Step 1: Install Cockpit
-
The first step is to install Cockpit on your server. You can do this by running command:
-
For Debian/Ubuntu:
sudo apt update sudo apt install cockpit
-
For CentOS/RHEL:
sudo yum install cockpit
-
For arch-based distros:
sudo pacman -S cockpit
Step 2: Enable and Start Cockpit
-
Once Cockpit is installed, you need to enable and start the Cockpit service. You can do this by running the following commands:
sudo systemctl enable --now cockpit.socket
Step 3: Configure Firewall for Testing Cockpit
-
If a firewall is enabled on your server and you are not using a reverse proxy, you will need to allow traffic on port 9090 (the default Cockpit port). You can do this by running the following commands:
-
For UFW:
sudo ufw allow 9090/tcp
-
For FirewallD:
sudo firewall-cmd --permanent --zone="$(firewall-cmd --get-default-zone)" --add-service=cockpit sudo firewall-cmd --reload
Step 4: Access Cockpit Web Interface
-
Once Cockpit is installed and running, you can access the web interface by navigating to
https://your-server-ip:9090
in your web browser. You will be prompted to log in with your server username and password. -
If you get the Cockpit login page, then you have successfully installed Cockpit. Then you can close the cockpit port 9090 as follows:
-
For UFW:
sudo ufw delete allow 9090/tcp
-
For FirewallD:
sudo firewall-cmd --permanent --zone="$(firewall-cmd --get-default-zone)" --remove-service=cockpit sudo firewall-cmd --reload
-
Step 5: Set Up Reverse Proxy
-
To use Cockpit behind a reverse proxy, you need to configure your web server to forward requests to the Cockpit service.
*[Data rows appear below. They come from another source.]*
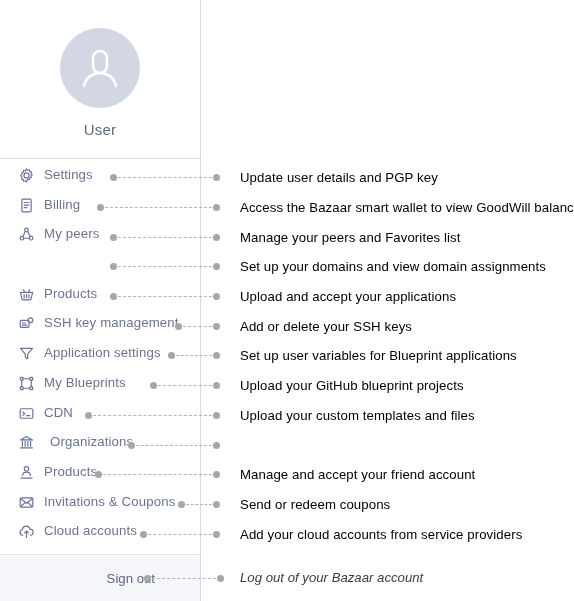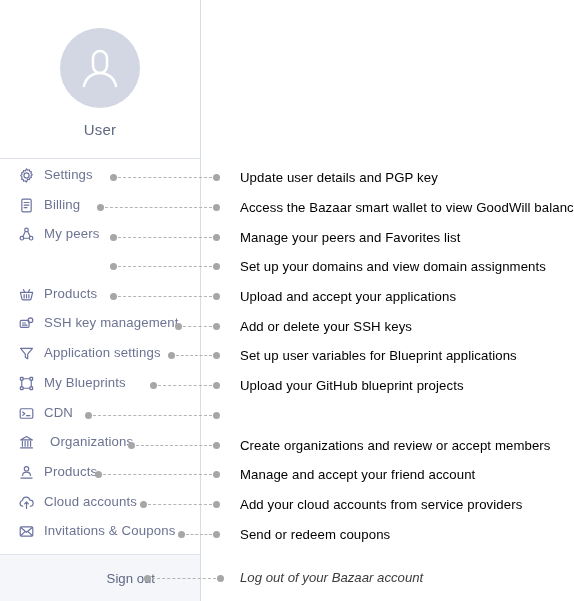"Upload your custom templates and" div.desc { html: none -> <div>Upload your custom templates and files</div> }
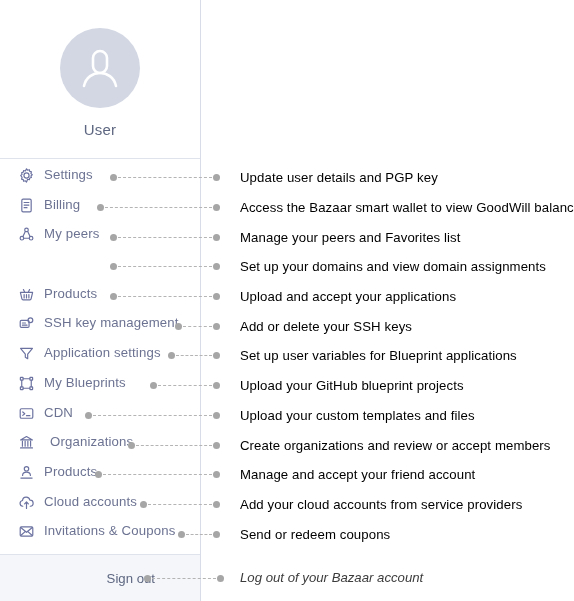"Create organizations and review or" div.desc { html: <div>Create organizations and review or accept members</div> -> none }
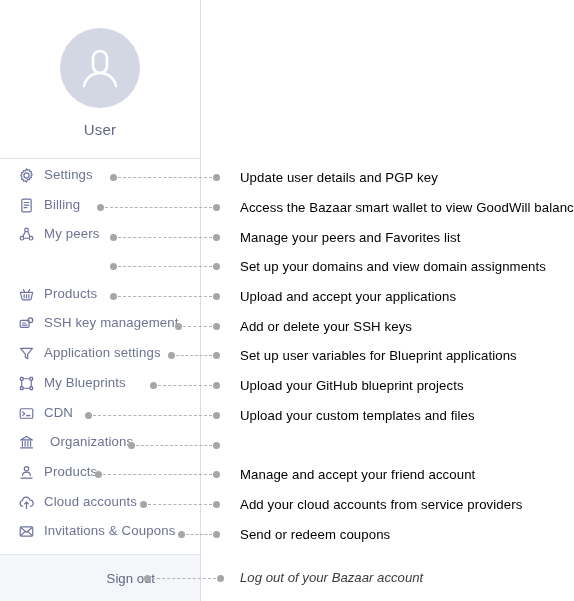"Cloud accounts" div.row { order: before "Invitations & Coupons" -> after "Invitations & Coupons" }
Here is a sample configuration for web servers:
-
Apache
-
Create a new Apache configuration file for your domain:
sudo vim /etc/apache2/sites-available/your-domain.com.conf
-
Add the following configuration to the file:
<VirtualHost *:80> ServerName your-domain.com Redirect permanent / https://your-domain.com/ </VirtualHost> <VirtualHost *:443> ServerName your-domain.com SSLEngine on SSLCertificateFile /etc/letsencrypt/live/your-domain.com/fullchain.pem SSLCertificateKeyFile /etc/letsencrypt/live/your-domain.com/privkey.pem ProxyPass / http://localhost:9090/ ProxyPassReverse / http://localhost:9090/ ErrorLog ${APACHE_LOG_DIR}/error.log CustomLog ${APACHE_LOG_DIR}/access.log combined </VirtualHost>
-
Save the configuration file and reload Apache:
sudo systemctl reload apache2
-
-
Caddy
Note
If you don’t have Caddy installed, you can follow this guide to install it.
-
Open the Caddyfile for editing:
sudo vim /etc/caddy/Caddyfile
-
Add the following configuration to the file:
your-domain.com { ... reverse_proxy localhost:9090 }
Note
Replace
your-domain.com
with your actual domain name.
If you want to use authorization with Caddy, you can follow this guide. -
Save the Caddyfile and reload Caddy:
sudo systemctl reload caddy
-
Nginx
-
Create a new Nginx configuration file for your domain:
sudo vim /etc/nginx/sites-available/your-domain.com
-
Add the following configuration to the file:
server { listen 80; listen [::]:80; server_name your-domain.com; rewrite ^ https://$host$request_uri? permanent; } server { listen 443 ssl http2; listen [::]:443 ssl http2; server_name your-domain.com; ssl_certificate /etc/letsencrypt/live/your-domain.com/fullchain.pem; ssl_certificate_key /etc/letsencrypt/live/your-domain.com/privkey.pem; ssl_protocols TLSv1.2 TLSv1.3; location / { proxy_pass http://localhost:9090; proxy_set_header Host $host; proxy_set_header X-Real-IP $remote_addr; proxy_set_header X-Forwarded-For $proxy_add_x_forwarded_for; proxy_set_header X-Forwarded-Proto $scheme; } }
-
Save the configuration file and enable the site:
sudo ln -s /etc/nginx/sites-available/your-domain.com /etc/nginx/sites-enabled/ sudo systemctl reload nginx
-
-
Then you can access Cockpit by navigating to
https://your-domain.com
in your web browser.
Conclusion
- In this guide, we have shown you how to install Cockpit on your server and set it up behind a reverse proxy. Cockpit provides a user-friendly interface for managing your server, and using a reverse proxy allows you to access it securely over the internet.